Pataakha review: It’s about more than just sibling rivalry

Though the film slackens a bit after interval, it can very well be endured considering the story, the characters and the raw, rustic humour, which makes it a truly pataakha of a film

Photo courtesy: social media
Photo courtesy: social media

Pragati Saxena

Vishal Bharadwaj is back in his elements with Pataakha. If you ever experienced sibling rivalry or even rivalry among cousins as kids, you will love Chhutki(Sanya Malhotra) and Badki(Radhika Madan) in Pataakha.

They fight like cats, and when they fight, they do not even acknowledge their father’s presence. They are not even conscious of the presence of the cheering crowd. It is as if they love and cherish to fight with each other. But if any outsider intervenes, even if it’s their pal Dipper, they at once unite.

So why do they fight so? Even their affectionate father asks. And though Dipper gives an apparently funny explanation- they are like India and Pakistan, who keep finding excuses to fight with each other- it has a deeper meaning than just comic. The constant reference to India and Pakistan and former PM Vajpayee’s statement that we can choose our friends but not our neighbour, relations but not relatives, gives it more subtle undercurrents. Even PM Modi and US president Trump’s hug is used apparently as a comic relief but conveys a political comment more than any political satire.

And in the end, Vishal makes his human approach towards politics very clear through the narrator.

The casting is impeccable. Sunil grover, who earned fame with his comic avatar as Gutthi on television proves himself as an actor as Dipper, the narrator and a catalyst. Vijay Raaz is already a well established actor. The wonders of the film are Sanya Malhotra and Radhika Madan as sisters and Namit Das and Abhishek Duhan in the roles of their spouses.

Vishal Bharadwaj is par excellent in portraying rusticity and rural characters. Not only the environment of the entire film but also the attire, dialogues and even minute details of make up, even the nose pin, rings and yellow teeth of the beedi-smoking girls have been taken care of.

Two girls- Sanya Malhotra and Radhika Madan, considering their urban background have really worked hard on the rural dialogues and mannerisms.
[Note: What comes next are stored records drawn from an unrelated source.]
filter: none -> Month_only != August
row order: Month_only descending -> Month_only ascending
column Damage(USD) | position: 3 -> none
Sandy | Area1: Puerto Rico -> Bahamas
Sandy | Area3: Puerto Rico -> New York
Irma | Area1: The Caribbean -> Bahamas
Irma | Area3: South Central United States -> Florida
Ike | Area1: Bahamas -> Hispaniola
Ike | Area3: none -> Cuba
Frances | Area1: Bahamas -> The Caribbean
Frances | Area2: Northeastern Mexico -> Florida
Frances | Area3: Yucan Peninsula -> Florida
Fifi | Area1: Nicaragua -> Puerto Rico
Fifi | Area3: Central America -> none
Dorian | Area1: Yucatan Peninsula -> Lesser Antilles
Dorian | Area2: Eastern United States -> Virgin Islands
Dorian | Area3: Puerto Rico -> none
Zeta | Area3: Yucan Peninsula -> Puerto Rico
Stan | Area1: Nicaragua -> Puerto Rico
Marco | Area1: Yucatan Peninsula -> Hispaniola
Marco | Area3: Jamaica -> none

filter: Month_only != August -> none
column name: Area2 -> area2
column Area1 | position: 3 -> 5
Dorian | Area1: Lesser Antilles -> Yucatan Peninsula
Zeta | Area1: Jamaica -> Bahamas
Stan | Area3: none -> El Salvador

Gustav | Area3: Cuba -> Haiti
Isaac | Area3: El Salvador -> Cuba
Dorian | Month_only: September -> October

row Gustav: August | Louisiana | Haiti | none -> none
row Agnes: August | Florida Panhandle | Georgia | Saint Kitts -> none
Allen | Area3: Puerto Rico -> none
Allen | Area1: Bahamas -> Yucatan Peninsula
And they are indeed impressive. When these two sisters create bitterness and divide amid their husbands who are also brothers on Dipper’s advice, once again the India-Pakistan division despite their being inherently one is referred to.

There is even a very potent and symbolic usage of gaay (cow) which of late has become a sensitive issue in India.

Even after separation, both the sisters remain obsessed with each other, and become unwell- again a reference to India and Pakistan.

Our tendency to take refuge in black magic and superstition instead of looking at and dealing with the real problem is also reflected. As is the case with Vishal’s almost every film, this too runs on many levels and very effectively too.

When both the sisters end up suffering from psychosomatic disorders, there's this very strong question haunting- is he referring to our society? ( Of course, he is).

The casting is impeccable. Sunil grover, who earned fame with his comic avatar as Gutthi on television proves himself as an actor as Dipper, the narrator and a catalyst. Vijay Raaz is already a well established actor. The wonders of the film are Sanya Malhotra and Radhika Madan as sisters and Namit Das and Abhishek Duhan in the roles of their spouses.

Though the film slackens a bit after interval, it can very well be endured considering the story, the characters and the raw, rustic humour, which makes it a truly pataakha of a film. Through apparently a parable ind of a story, Vishal Bharadwaj conveys much more than just a ‘moral’ of the story. No one could have made a more nuanced film on the story by Charan Singh Pathik.

(PS: when will the film halls stop playing national anthem before the film? It's very awkward and now not even mandatory. Someone will have to categorically instruct them!)